Next step: buy a bike.

****

Fast forward a handful of years, and the bike – Lady Steed – that original bike that carried me through excitement, frustration, pain, sores in all sorts of areas, repair-caused pinch-flat embarrassment, joy, and every other imaginable emotion and sensation that unearths itself during the physical release of endurance events has now ridden roads and mountains throughout the country, including those original life-changing 500 across the beautiful state of New York, racking up mile upon mile upon mile of self-propelled experience.

What I learned during that ride and those that followed wasn’t immediately clear, but what you feel with complete clarity is a shift – something significant cracks open.

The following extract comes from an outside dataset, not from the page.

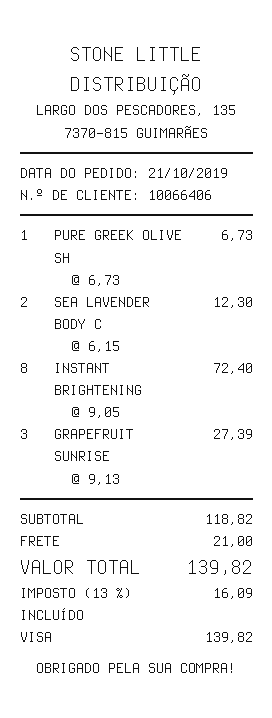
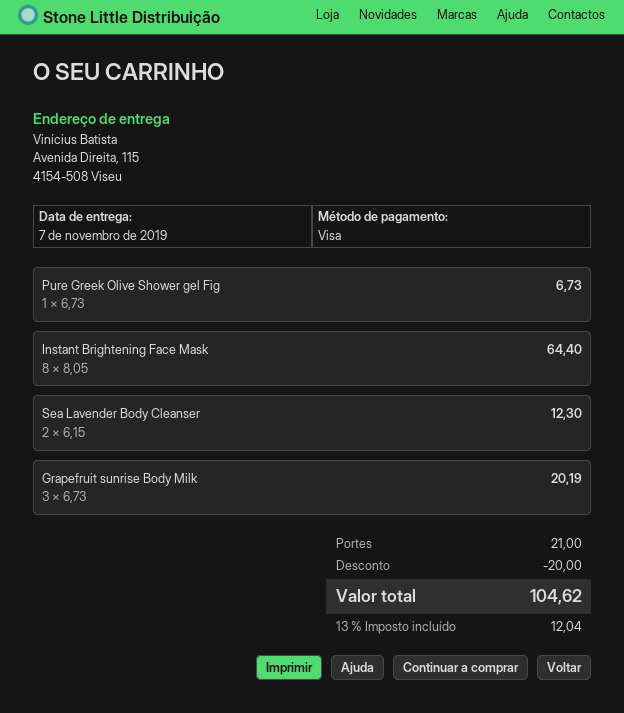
INSTANT BRIGHTENING: 8 x 9.05 = 72.40 -> 8 x 8.05 = 64.40
GRAPEFRUIT SUNRISE: 3 x 9.13 = 27.39 -> 3 x 6.73 = 20.19
discount: none -> 20.00
tax: 13% = 16.09 -> 13% = 12.04
total: 139.82 -> 104.62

While I’m in the saddle, I feel a kind of freedom I’ve never known before. I can go anywhere, I can see any place. Boundaries of all kinds lose their solidity. If you put in the effort and, more importantly, really believe in yourself, all is possible. That feeling of self reliance, even in the beginning when it was mixed with a healthy dose of doubt, is incredibly liberating. It’s life changing.

And so, as the pieces have fallen into better fits and lessons have settled into place, I can now see that riding my bike, riding it for more miles than I knew I could, brought me a sense of self that I couldn’t access through habits and ways of living I’d previously relied upon.

I found myself by running away. By running away towards something.

****

And so we arrive at now, where I’ve dedicated a significant portion of my life to bringing other Women along on rides they never thought they could accomplish. To providing a safe and welcoming entry point to the awesomeness of disproving self-doubt.

This year was the second annual Women’s 100 – a metric century bike ride started by Rapha, the bicycle accessory company. Women all around the world join together in riding 100km the same day as a Tour de France stage of the same length (a race that still lacks Women riders). Rapha is awesome for bringing this ride into existence, but the ride feels somewhat inaccessible to Women entering the bike world – it’s more for Women already racing and riding hard in the high-end gear Rapha produces.

So while a ride has launched from the Rapha headquarters in my city each year (an awesome ride with awesome, fast, relatively experienced Ladies), I’ve led a separate ride for Women who would normally hear “62 miles” and laugh at the sheer implausability of traveling that distance utilizing anything but a car.

That implausibility isn’t really about the distance – it’s the disbelief that you can accomplish something like that, especially in your current noodly-legged state. But as I have shown myself, that doubt is baseless, and proving it so is a magical experience.

The ride took off this year from the same location as last year, Ristretto on Williams (a wonderful coffee shop and roastery), with myself and a handful of others – experienced and not. The majority of Ladies rode further than they ever had before, putting foot to pedal for an adventurous tour of swimming spots, farms, beer-on-tap cycle shops (thanks, Cycle PDX!), street mandalas, almost-there tea, and we-did-it drinks. Sometimes the miles passed without notice, riding abreast immersed in each other’s company. Sometimes the smallest hill felt like hell incarnate.

It was the littlest taste of how things like this, pushing yourself like this, can change everything if you let it. It was a taste of freedom and happiness and the rolling hills of life and love and recreating yourself. It was an experience, and one every Lady should have the chance to be a part of.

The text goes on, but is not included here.